From the office of the Morning Post (for we may as well exhaust our Newspaper Reminiscences at once) by change of property in the paper, we were transferred, mortifying exchange! to the office of the Albion Newspaper, late Rackstrow's Museum, in Fleet Street. What a transition from a handsome apartment, from rosewood desks, and silver inkstands, to an office—no office, but a den rather, but just redeemed from the occupation of dead monsters, of which it seemed redolent—from the centre of loyalty and fashion, to a focus of vulgarity and sedition ! Here in murky closet, inadequate from its square contents to the receipt of the two bodies of Editor, and humble paragraph-maker, together at one time, sat in the discharge of his new Editorial functions (the “ Bigod” of Elia) the redoubted John Fenwick.

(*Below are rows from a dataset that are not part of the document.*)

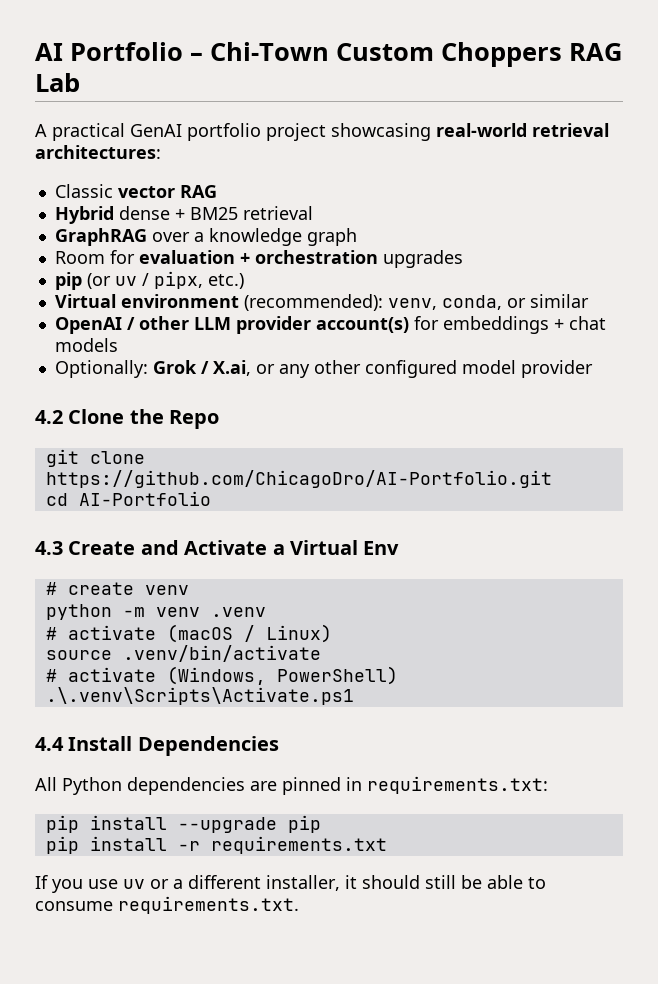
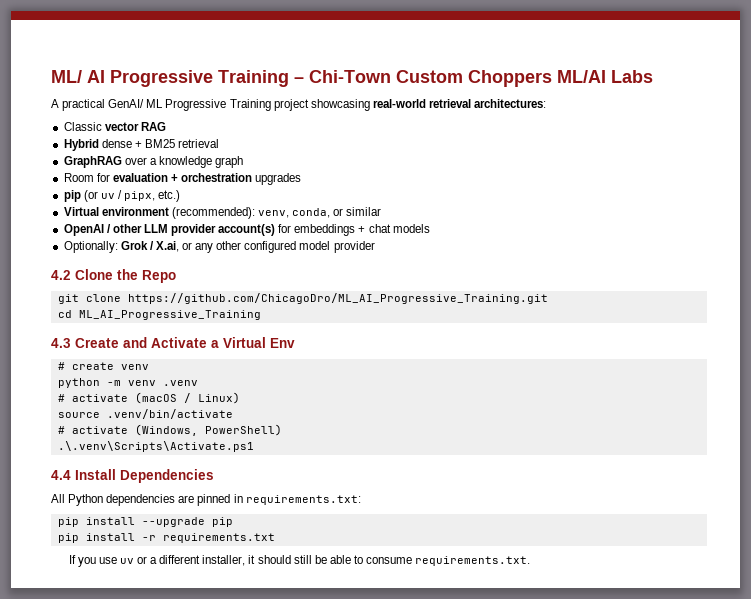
- AI Portfolio – Chi-Town Custom Choppers RAG Lab
+ ML/ AI Progressive Training – Chi-Town Custom Choppers ML/AI Labs
- A practical GenAI portfolio project showcasing real-world retrieval architectures:
+ A practical GenAI/ ML Progressive Training project showcasing real-world retrieval architectures:
- git clone https://github.com/ChicagoDro/AI-Portfolio.git
+ git clone https://github.com/ChicagoDro/ML_AI_Progressive_Training.git
- cd AI-Portfolio
+ cd ML_AI_Progressive_Training

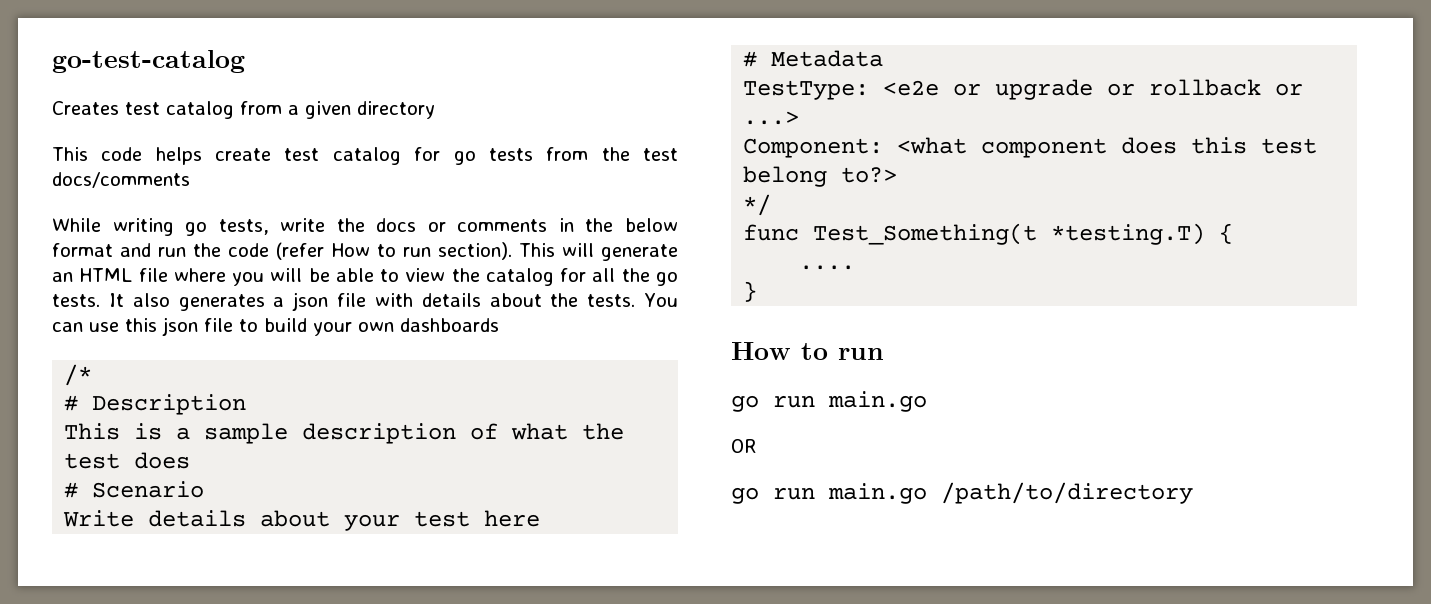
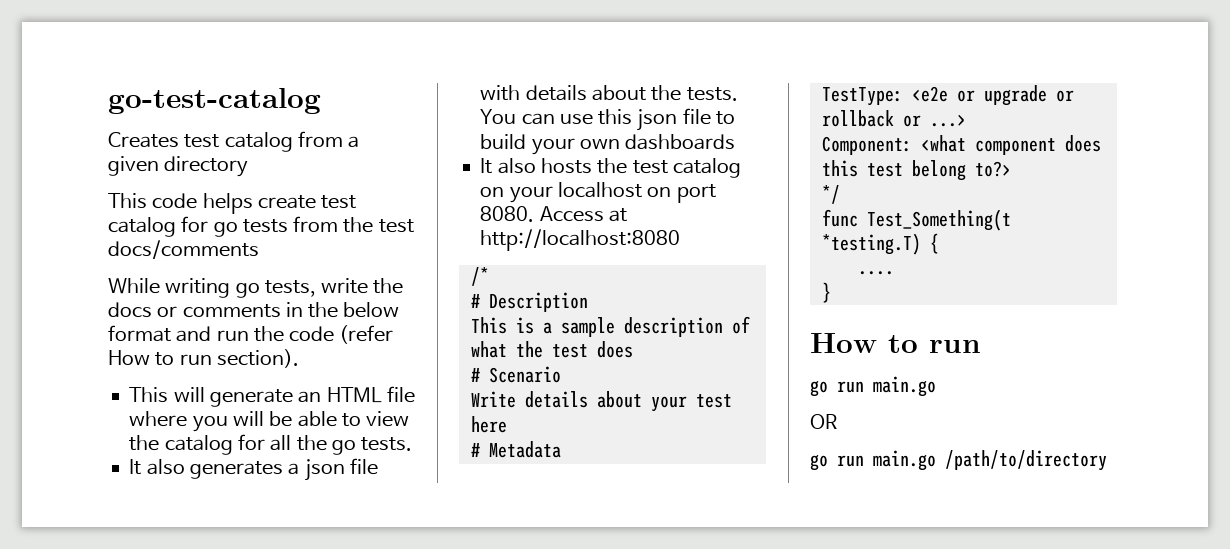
- While writing go tests, write the docs or comments in the below format and run the code (refer How to run section). This will generate an HTML file where you will be able to view the catalog for all the go tests. It also generates a json file with details about the tests.
+ While writing go tests, write the docs or comments in the below format and run the code (refer How to run section).
+ This will generate an HTML file where you will be able to view the catalog for all the go tests.
+ It also generates a json file with details about the tests.
+ It also hosts the test catalog on your localhost on port 8080. Access at http://localhost:8080

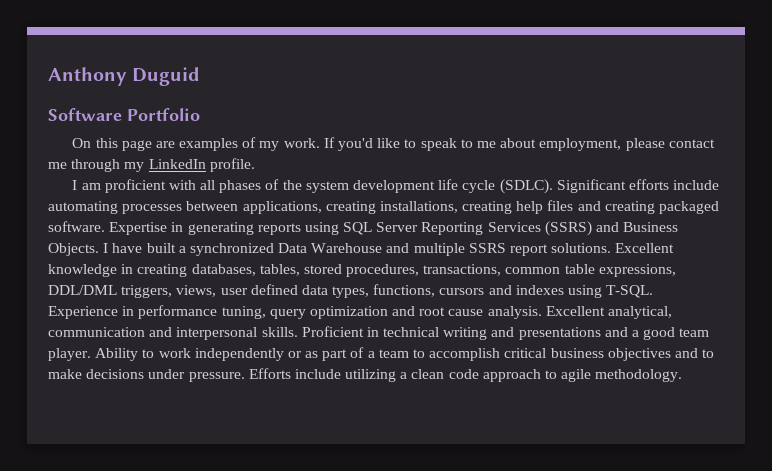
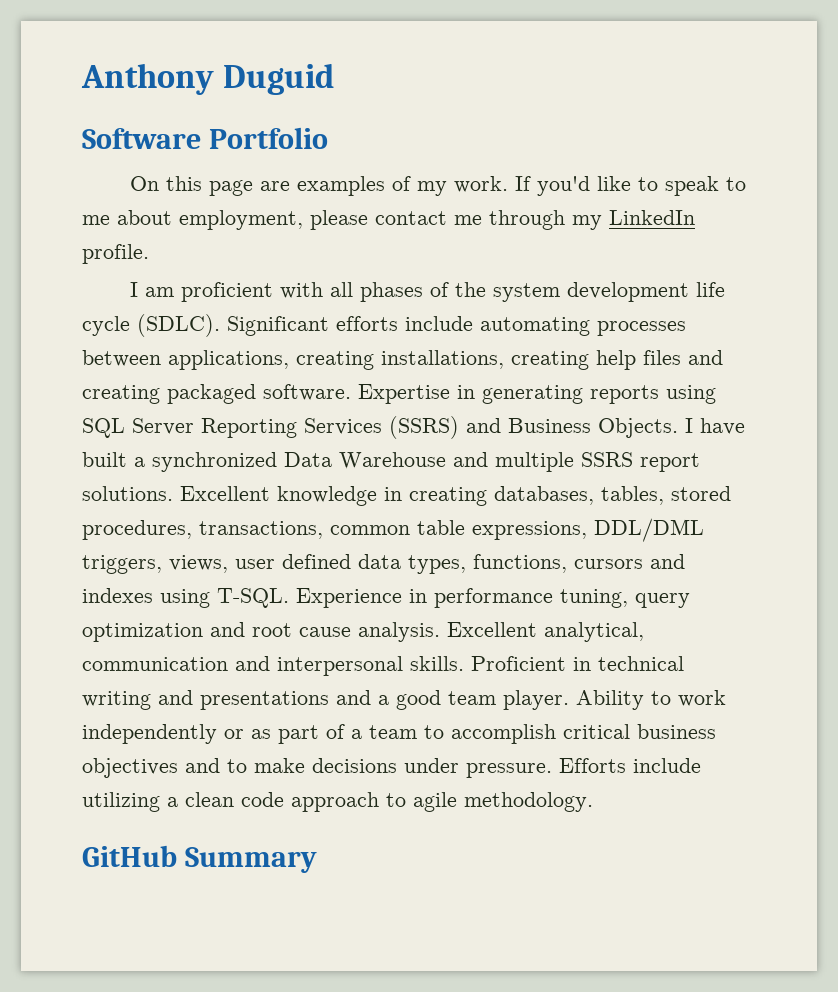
+ GitHub Summary

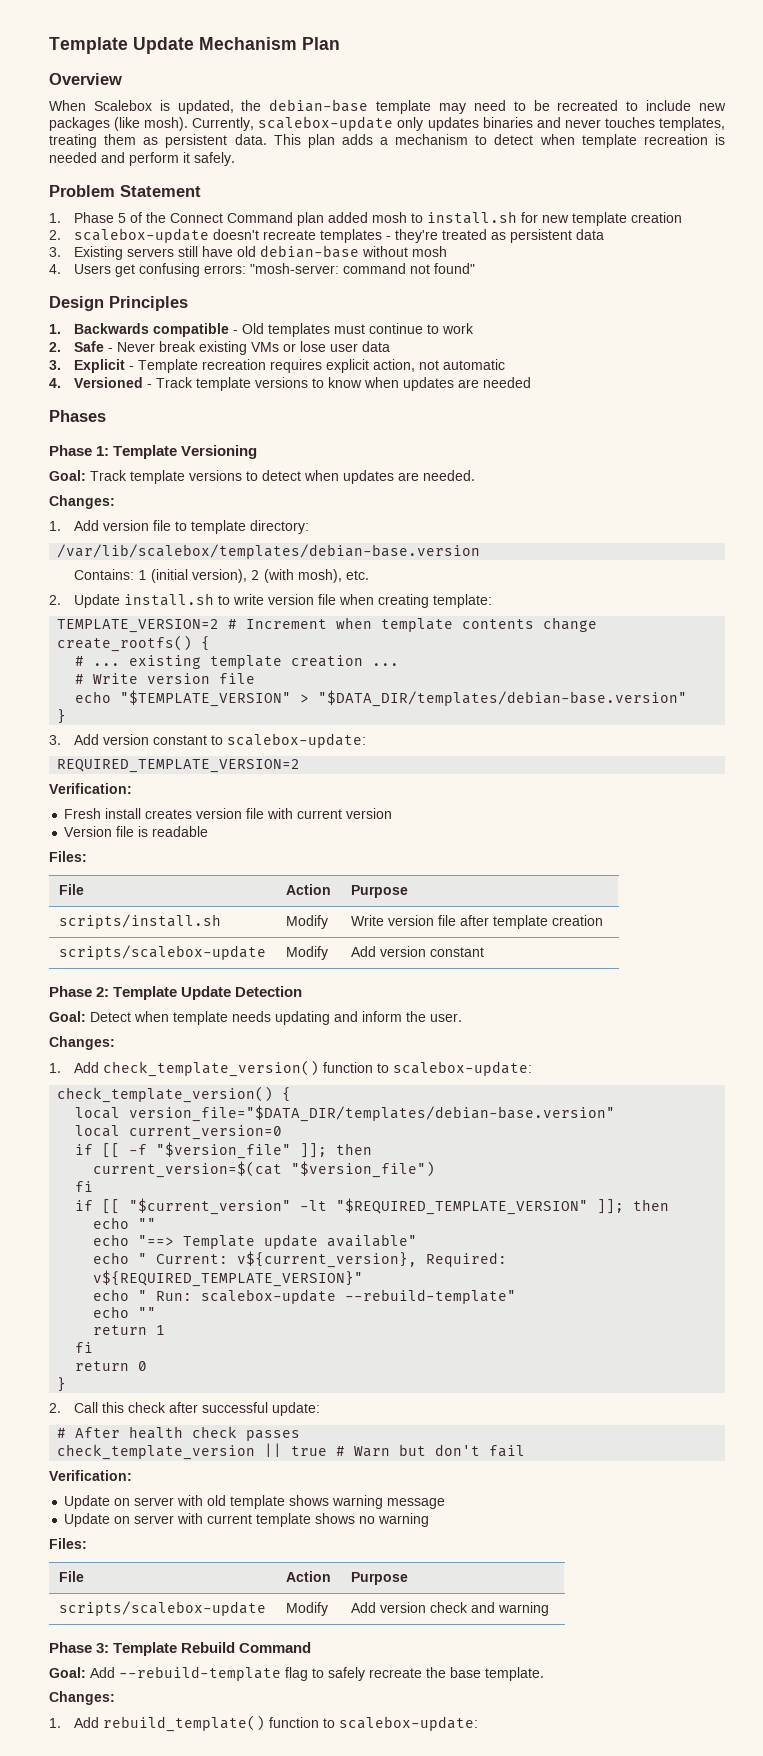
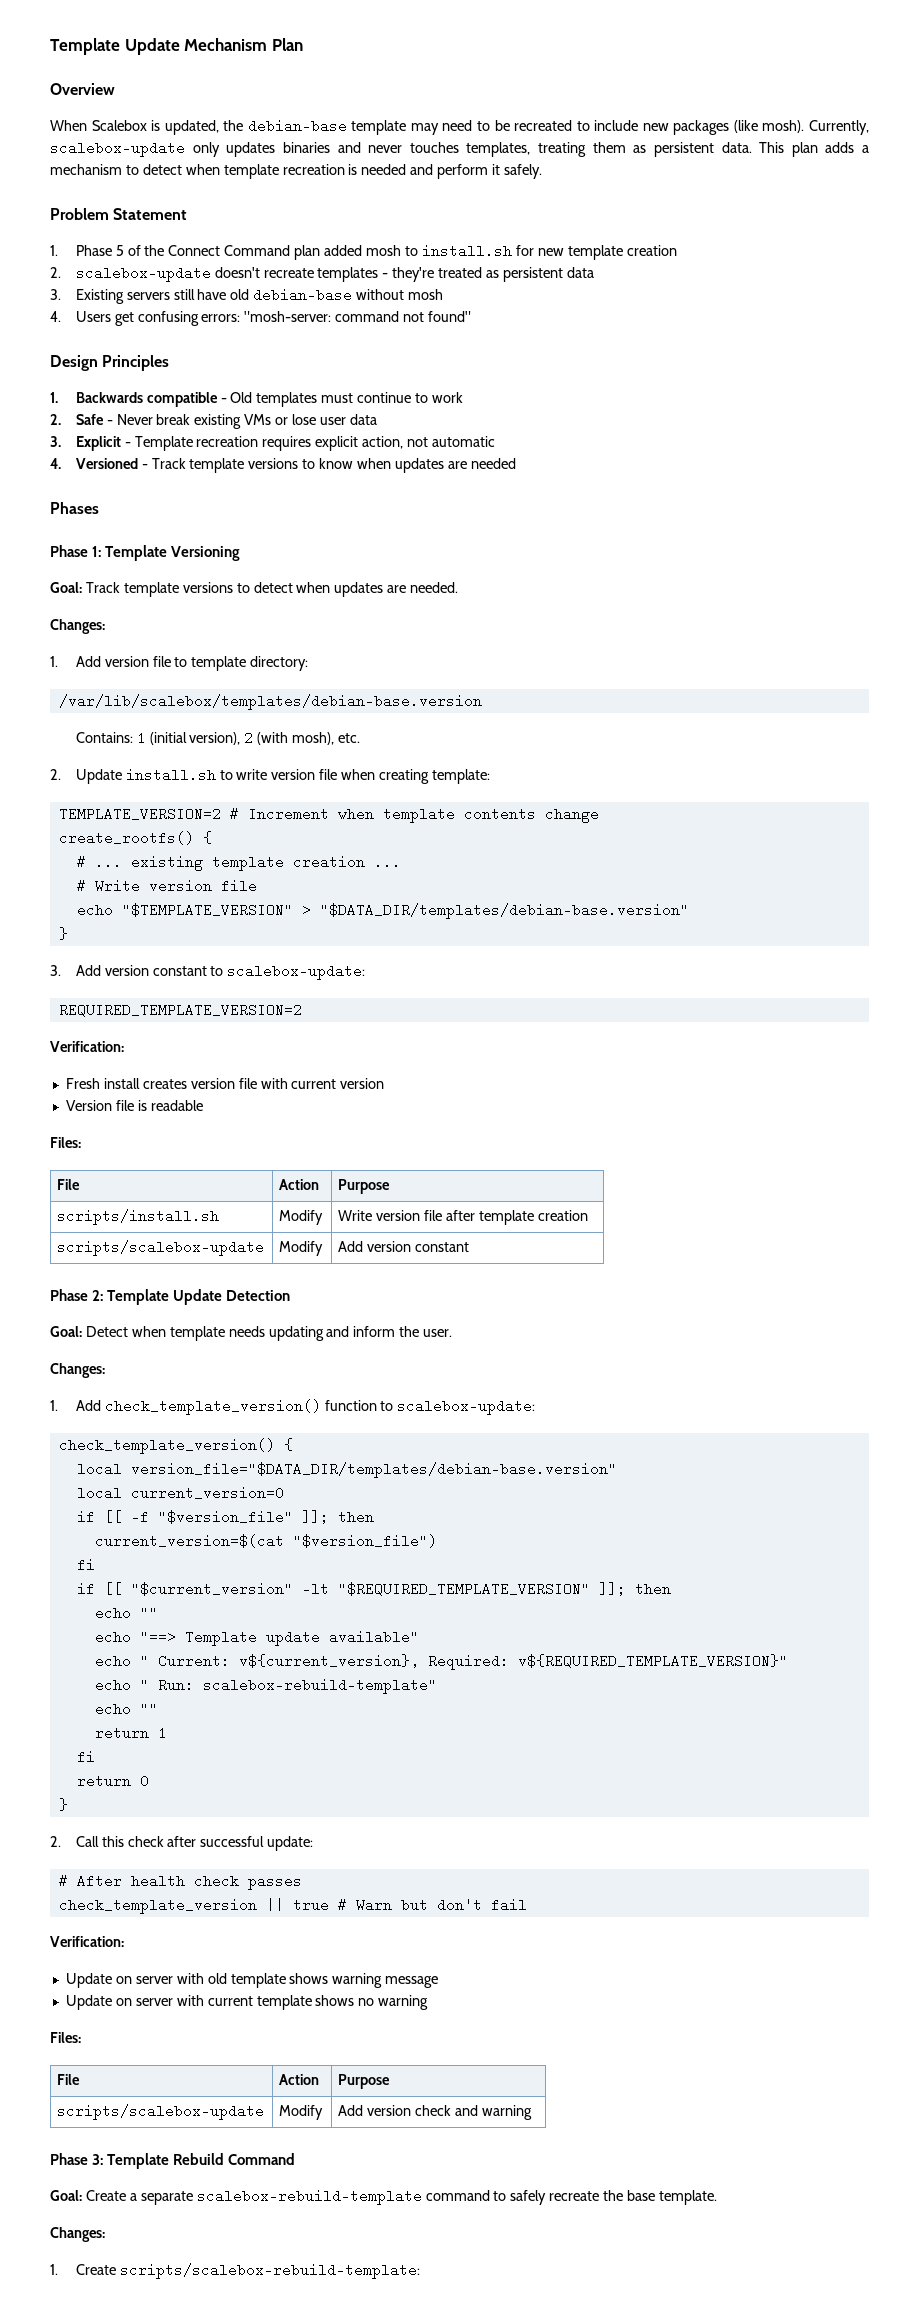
- echo " Run: scalebox-update --rebuild-template"
+ echo " Run: scalebox-rebuild-template"
- Goal: Add --rebuild-template flag to safely recreate the base template.
+ Goal: Create a separate scalebox-rebuild-template command to safely recreate the base template.
- 1. Add rebuild_template() function to scalebox-update:
+ 1. Create scripts/scalebox-rebuild-template:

F., without a guinea in his pocket, and having left not many in the pockets of his friends whom he might command, had purchased (on tick doubtless) the whole and sole Editorship, Proprietorship, with all the rights and titles (such as they are worth) of the Albion, from one Lovell ; of whom we know nothing, save that he had stood in the pillory for a libel on the Prince of Wales. With this hopeless concern—for it had been sinking ever since its commencement, and could now reckon upon not more than a hundred subscribers—F. resolutely determined upon pulling down the Government in the first instance, and making both our fortunes by way of corollary. For seven weeks and more did this infatuated Democrat go about borrowing seven-shilling pieces, and lesser coin, to meet the daily demands of the Stamp Office, which allowed no credit to publications of that side in politics. An outcast from politer bread, we attached our small talents to the forlorn fortunes of our friend. Our occupation now was to write treason.
Recollections of feelings—which were all that now remained from our first boyish heats kindled by the French Revolution, when, if we were misled, we erred
in the company of some, who are accounted very good men now-rather than any tendency at this time to Republican doctrines—assisted us in assuming a style of writing, while the paper lasted, consonant in no very under tone to the right earnest fanaticism of F. Our cue was now to insinuate, rather than recommend, possible abdications. Blocks, axes, Whitehall tribunals, were covered with flowers of so cunning a periphrasis—as Mr Bayes says, never naming the thing directly—that the keen eye of an Attorney General was insufficient to detect the lurking snake among them. There were times, indeed, when we sighed for our more gentleman-like occupation under Stuart. But with change of masters it is ever change of service. Already one paragraph, and another, as we learned afterwards from a gentleman at the Treasury, had begun to be marked at that office, with a view of its being submitted at least to the attention of the proper Law Officers—when an unlucky, or rather lucky epigram from our pen, aimed at Sir J— S M— h, who was on the eve of departing for India to reap the fruits of his apostacy, as F. pronounced it (it is hardly worth particularising), happening to offend the nice sense of Lord, or, as he then delighted to be called, Citizen Stanhope, deprived F. at once of the last hopes of a guinea from the last patron that had stuck by us ; and breaking up our establishment, left us to the safe, but somewhat mortifying, neglect of the Crown Lawyers. It was about this time, or a little earlier, that Dan Stuart made that curious confession to us, that he had “ never deliberately walked into an Exhibition at Somerset House in his life.”